• _Assigned task_
Among the lines of the data, copy those that hold "label".

================================

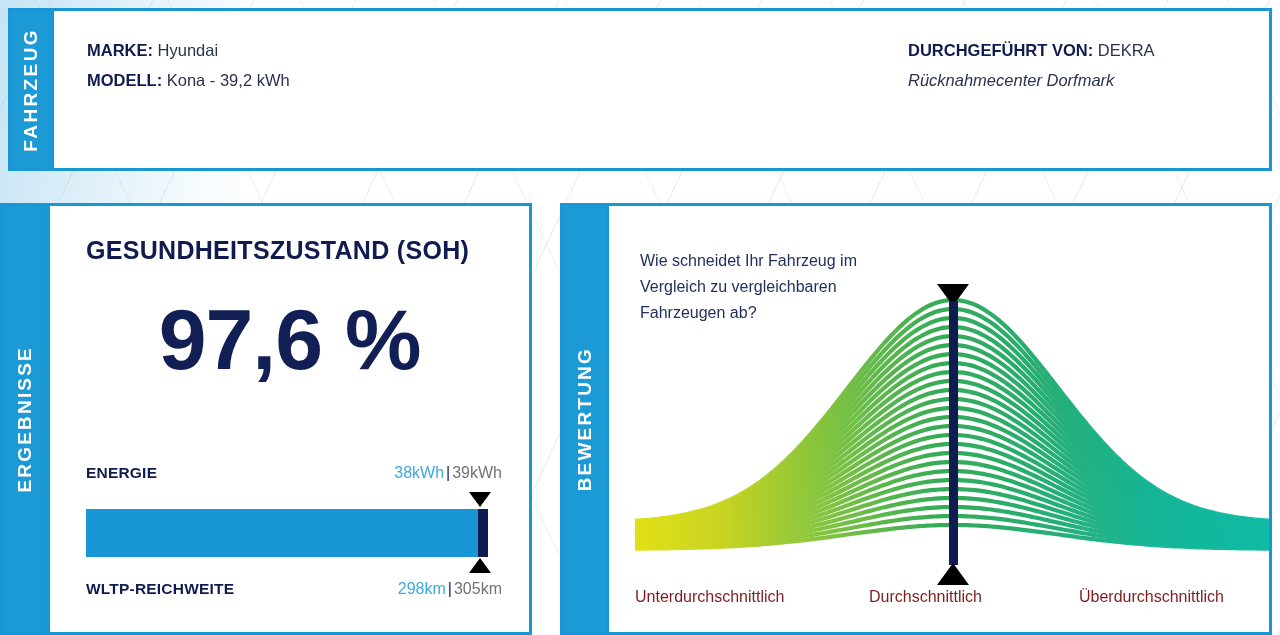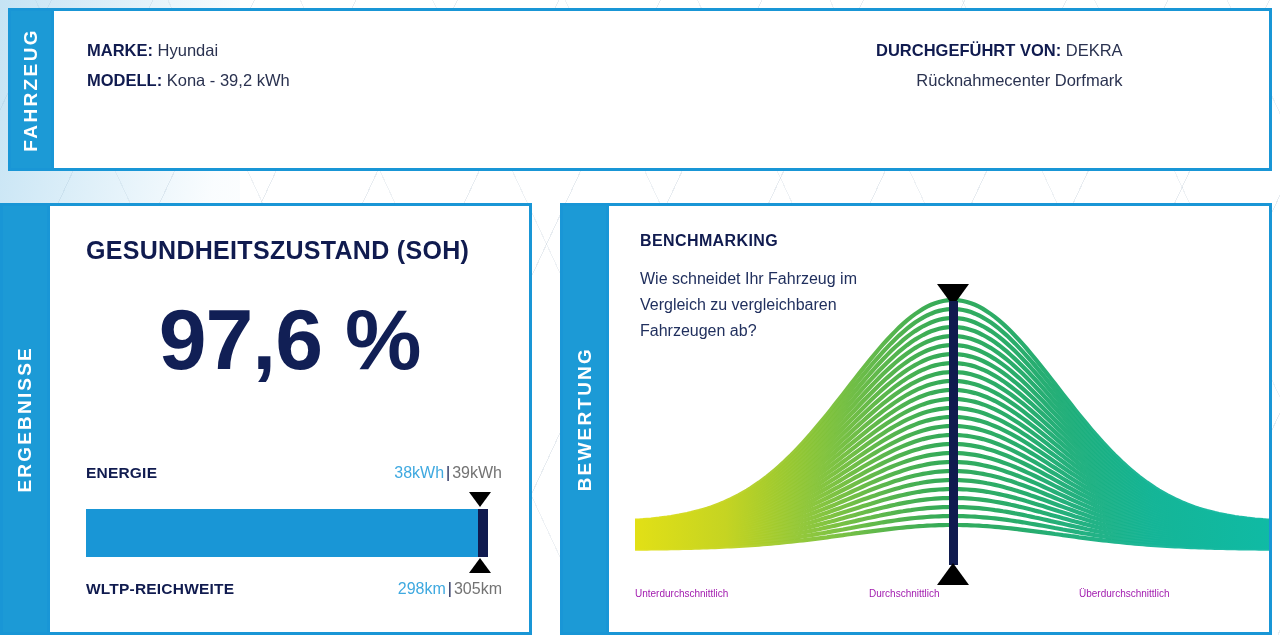--- a/index.html
+++ b/index.html
@@ -86,30 +86,30 @@
   #header-card .tab { width: 40px; }
   #header-card .tab-label { font-size: 19px; letter-spacing: 2.4px; }
   #header-card .card-body {
     border-left: 3px solid #1996d6;
     padding: 22px 0 0 0;
     display: flex;
   }
   .hdr-col { position: absolute; top: 24px; }
   .hdr-col-1 { left: 33px; }
   .hdr-col-2 { left: 428px; }
-  .hdr-col-3 { left: 822px; text-align: right; }
+  .hdr-col-3 { left: 854px; }
   .hdr-line {
     font-size: 16.5px;
     color: #16205c;
     line-height: 30px;
     white-space: nowrap;
   }
   .hdr-key { font-weight: bold; color: #101b4f; }
   .hdr-val { font-weight: normal; color: #2a3250; }
-  .hdr-sub { font-size: 16.5px; color: #2a3250; line-height: 30px; }
+  .hdr-sub { font-size: 16.5px; color: #2a3250; line-height: 30px; font-style: italic; }
 
   
   #results-card {
     left: 0px;
     top: 203px;
     width: 532px;
     height: 432px;
   }
   #results-card .tab { width: 44px; }
   #results-card .card-body {
@@ -272,22 +272,22 @@
     top: 357px;
     width: 0; height: 0;
     border-left: 16px solid transparent;
     border-right: 16px solid transparent;
     border-bottom: 22px solid #000000;
     z-index: 3;
   }
   .bm-axis-label {
     position: absolute;
     top: 382px;
-    font-size: 10px;
-    color: #a21caf;
+    font-size: 16px;
+    color: #7f1d1d;
     white-space: nowrap;
   }
   #bm-label-low  { left: 26px; }
   #bm-label-mid  { left: 260px; }
   #bm-label-high { left: 470px; }
 </style>
 </head>
 <body>
 
 <div class="bg-watermark"></div>
@@ -357,21 +357,20 @@
   </div>
 </div>
 
 <div class="card" id="benchmark-card">
   <div class="tab">
     <span class="tab-label">BEWERTUNG</span>
   </div>
   <div class="card-body">
 
     <div id="bm-text">
-      <div id="bm-heading">BENCHMARKING</div>
       <div id="bm-question">Wie schneidet Ihr Fahrzeug im Vergleich zu vergleichbaren Fahrzeugen ab?</div>
     </div>
 
     <div id="curve-area">
       <svg viewBox="0 0 650 290" preserveAspectRatio="none">
         <defs>
           <linearGradient id="curveGrad" x1="0" y1="0" x2="1" y2="0">
             <stop offset="0%" stop-color="#e2e016"></stop>
             <stop offset="14%" stop-color="#c5d422"></stop>
             <stop offset="30%" stop-color="#7cc13a"></stop>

================================

• _Result of this task_
   #header-card .tab-label { font-size: 19px; letter-spacing: 2.4px; }
   .bm-axis-label {
   #bm-label-low  { left: 26px; }
   #bm-label-mid  { left: 260px; }
   #bm-label-high { left: 470px; }
     <span class="tab-label">BEWERTUNG</span>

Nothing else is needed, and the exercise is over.